Records contained in a dataset:
----

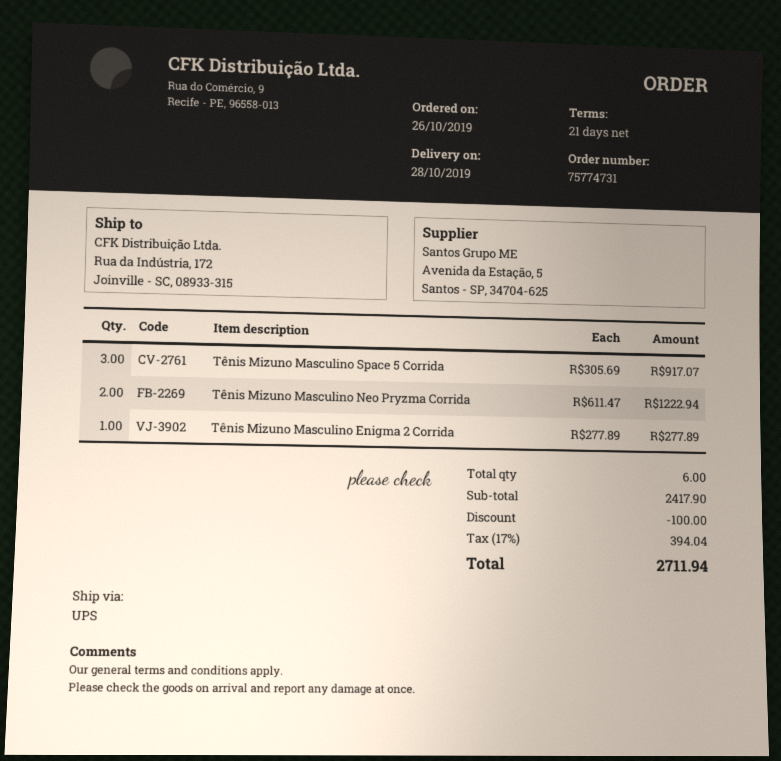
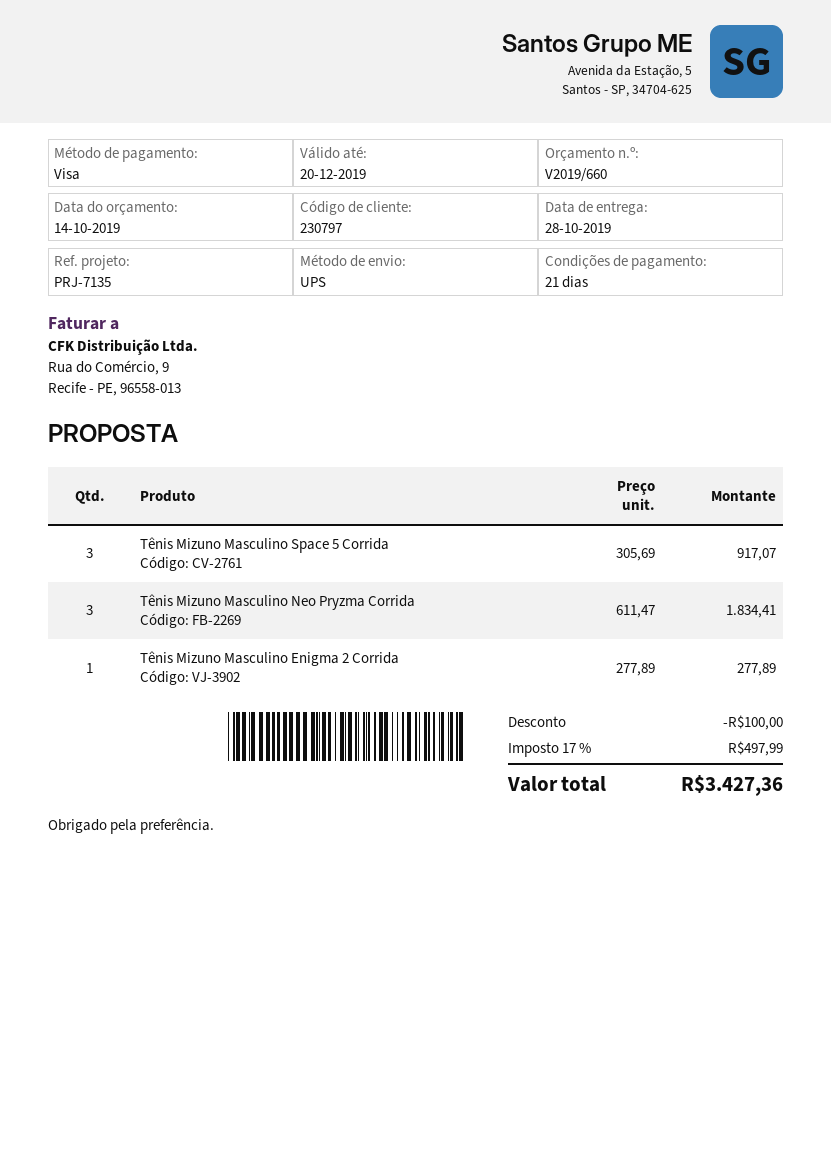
Tênis Mizuno Masculino Neo Pryzma Corrida: 2 x 611.47 = 1222.94 -> 3 x 611.47 = 1834.41
tax: 17% = 394.04 -> 17% = 497.99
total: 2711.94 -> 3427.36

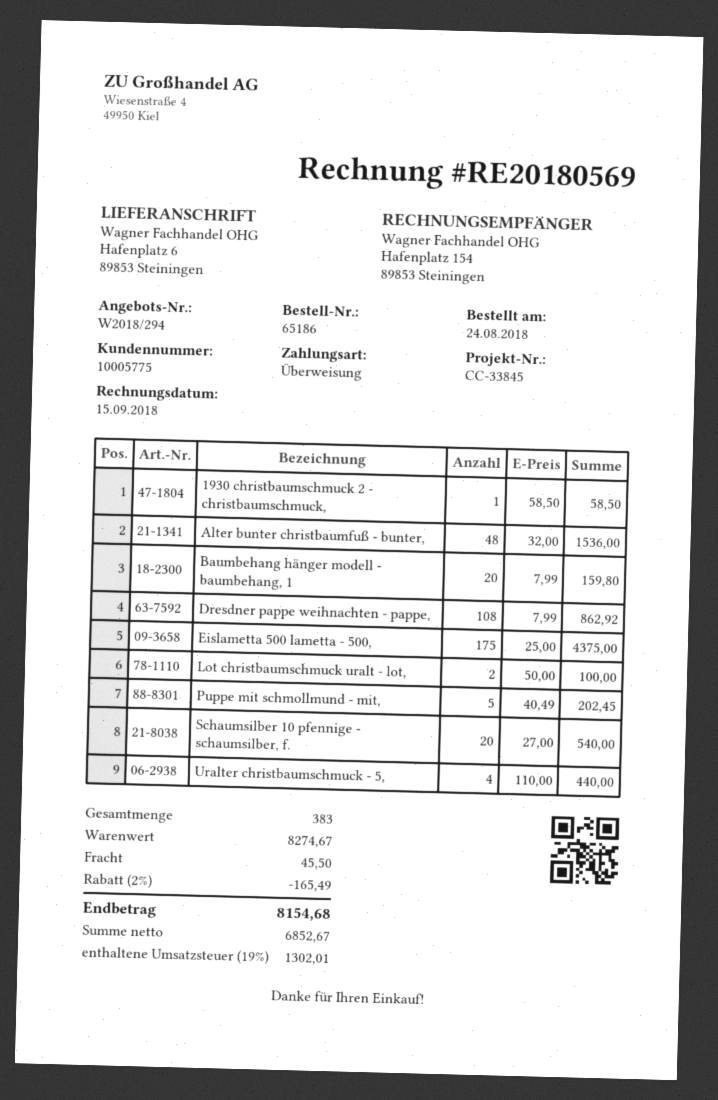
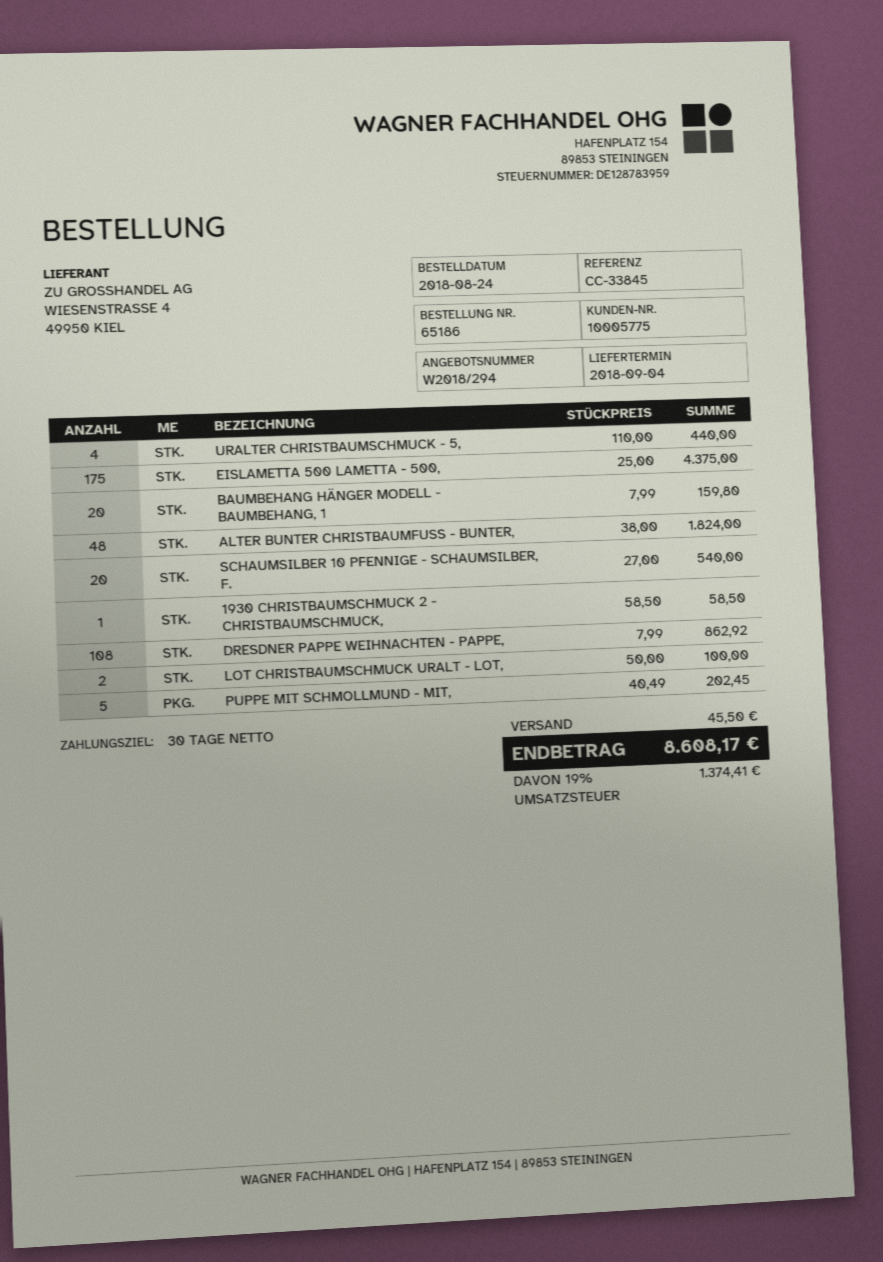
Alter bunter christbaumfuß - bunter,: 48 x 32.00 = 1536.00 -> 48 x 38.00 = 1824.00
discount: 2% = 165.49 -> none
tax: 19% = 1302.01 -> 19% = 1374.41
total: 8154.68 -> 8608.17

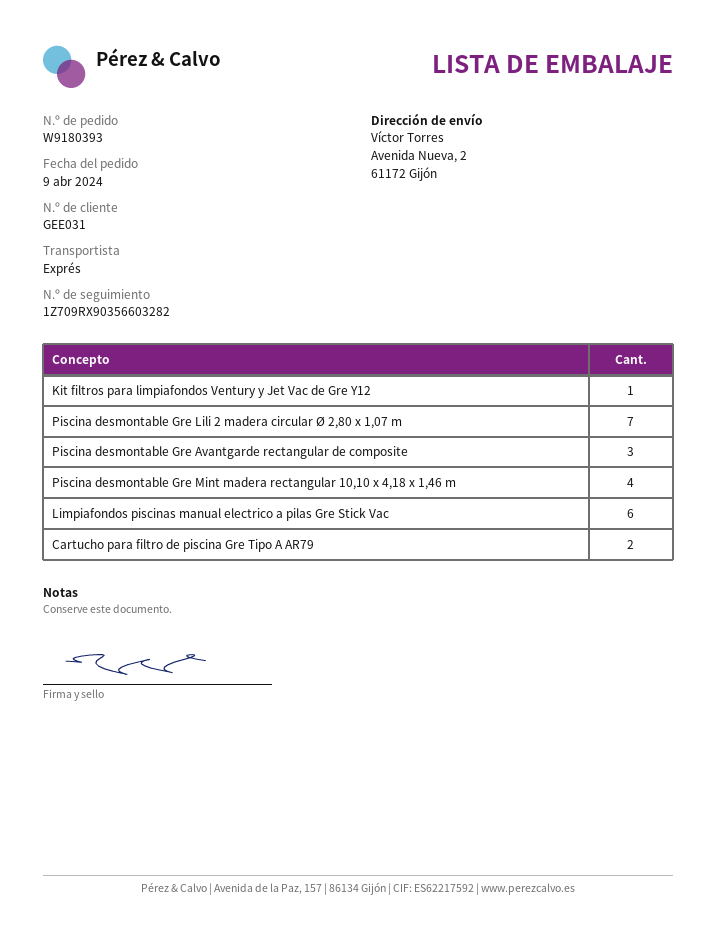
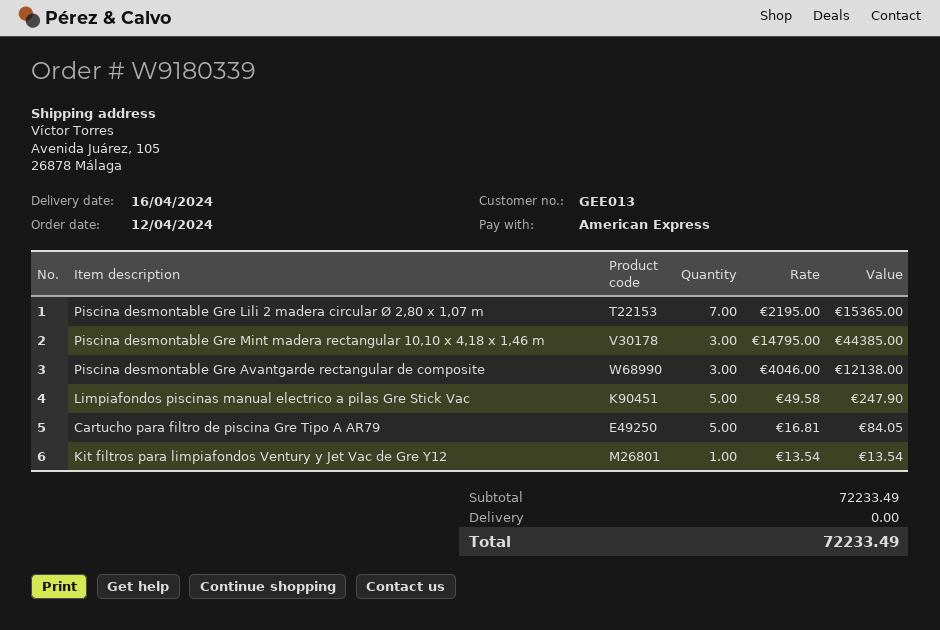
order number: W9180393 -> W9180339
order date: 2024-04-09 -> 2024-04-12
customer number: GEE031 -> GEE013
ship to: Avenida Nueva, 2, 61172 Gijón -> Avenida Juárez, 105, 26878 Málaga
Piscina desmontable Gre Mint madera rectangular 10,10 x 4,18 x 1,46 m: 4 -> 3
Limpiafondos piscinas manual electrico a pilas Gre Stick Vac: 6 -> 5
Cartucho para filtro de piscina Gre Tipo A AR79: 2 -> 5

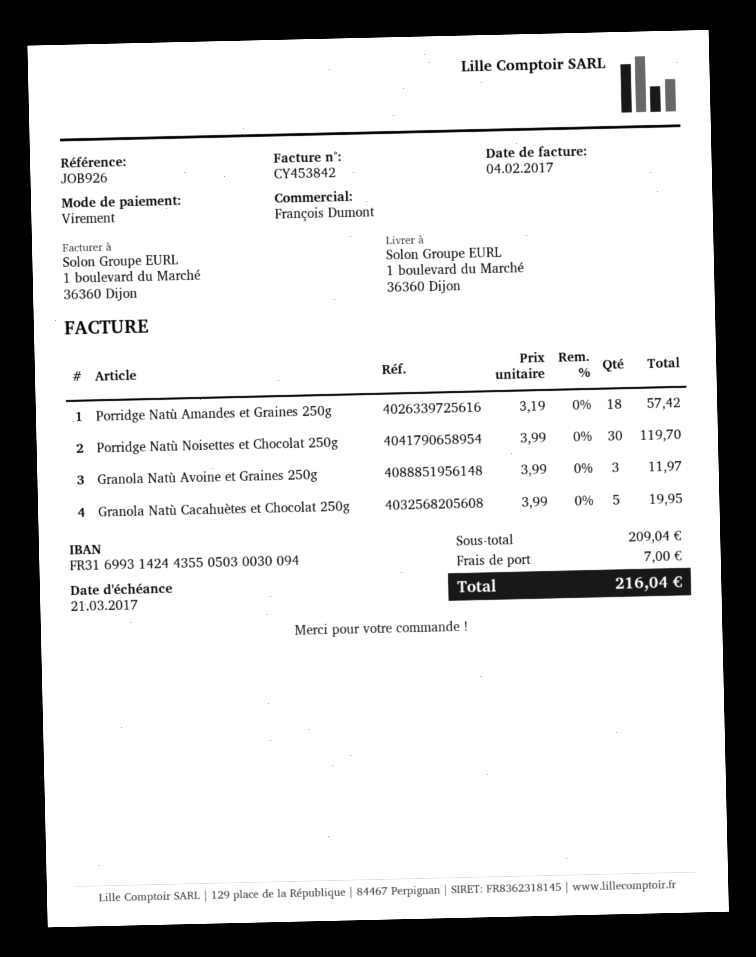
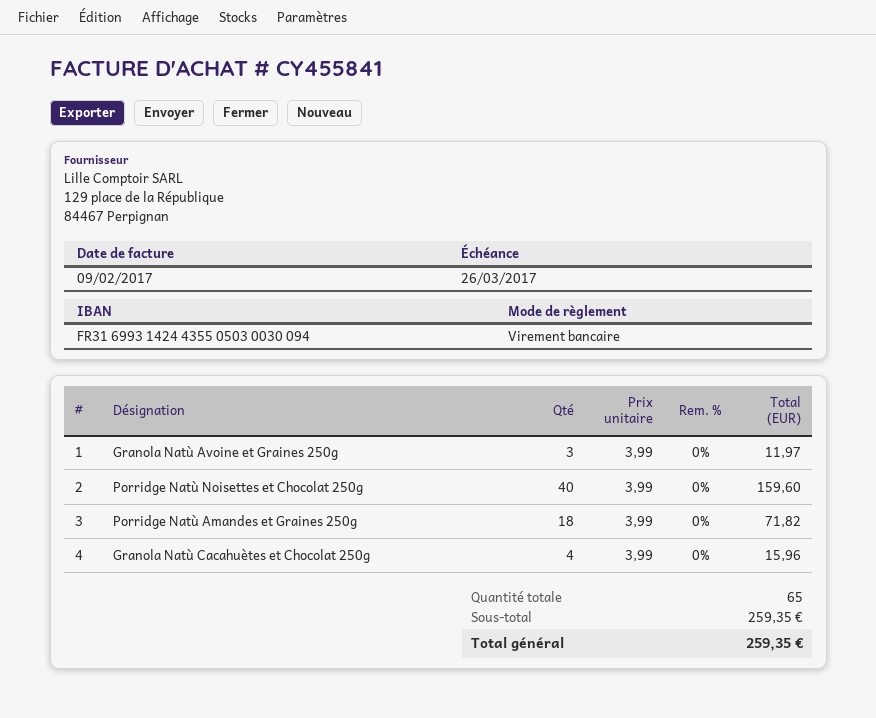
invoice number: CY453842 -> CY455841
invoice date: 2017-02-04 -> 2017-02-09
due date: 2017-03-21 -> 2017-03-26
Porridge Natù Amandes et Graines 250g: 18 x 3.19 = 57.42 -> 18 x 3.99 = 71.82
Porridge Natù Noisettes et Chocolat 250g: 30 x 3.99 = 119.70 -> 40 x 3.99 = 159.60
Granola Natù Cacahuètes et Chocolat 250g: 5 x 3.99 = 19.95 -> 4 x 3.99 = 15.96
subtotal: 209.04 -> 259.35
shipping: 7.00 -> none
total: 216.04 -> 259.35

----

Work to be completed:
Please reproduce the records above exactly, omitting every picture.

Answer for the task:
Tênis Mizuno Masculino Neo Pryzma Corrida: 2 x 611.47 = 1222.94 -> 3 x 611.47 = 1834.41
tax: 17% = 394.04 -> 17% = 497.99
total: 2711.94 -> 3427.36

Alter bunter christbaumfuß - bunter,: 48 x 32.00 = 1536.00 -> 48 x 38.00 = 1824.00
discount: 2% = 165.49 -> none
tax: 19% = 1302.01 -> 19% = 1374.41
total: 8154.68 -> 8608.17

order number: W9180393 -> W9180339
order date: 2024-04-09 -> 2024-04-12
customer number: GEE031 -> GEE013
ship to: Avenida Nueva, 2, 61172 Gijón -> Avenida Juárez, 105, 26878 Málaga
Piscina desmontable Gre Mint madera rectangular 10,10 x 4,18 x 1,46 m: 4 -> 3
Limpiafondos piscinas manual electrico a pilas Gre Stick Vac: 6 -> 5
Cartucho para filtro de piscina Gre Tipo A AR79: 2 -> 5

invoice number: CY453842 -> CY455841
invoice date: 2017-02-04 -> 2017-02-09
due date: 2017-03-21 -> 2017-03-26
Porridge Natù Amandes et Graines 250g: 18 x 3.19 = 57.42 -> 18 x 3.99 = 71.82
Porridge Natù Noisettes et Chocolat 250g: 30 x 3.99 = 119.70 -> 40 x 3.99 = 159.60
Granola Natù Cacahuètes et Chocolat 250g: 5 x 3.99 = 19.95 -> 4 x 3.99 = 15.96
subtotal: 209.04 -> 259.35
shipping: 7.00 -> none
total: 216.04 -> 259.35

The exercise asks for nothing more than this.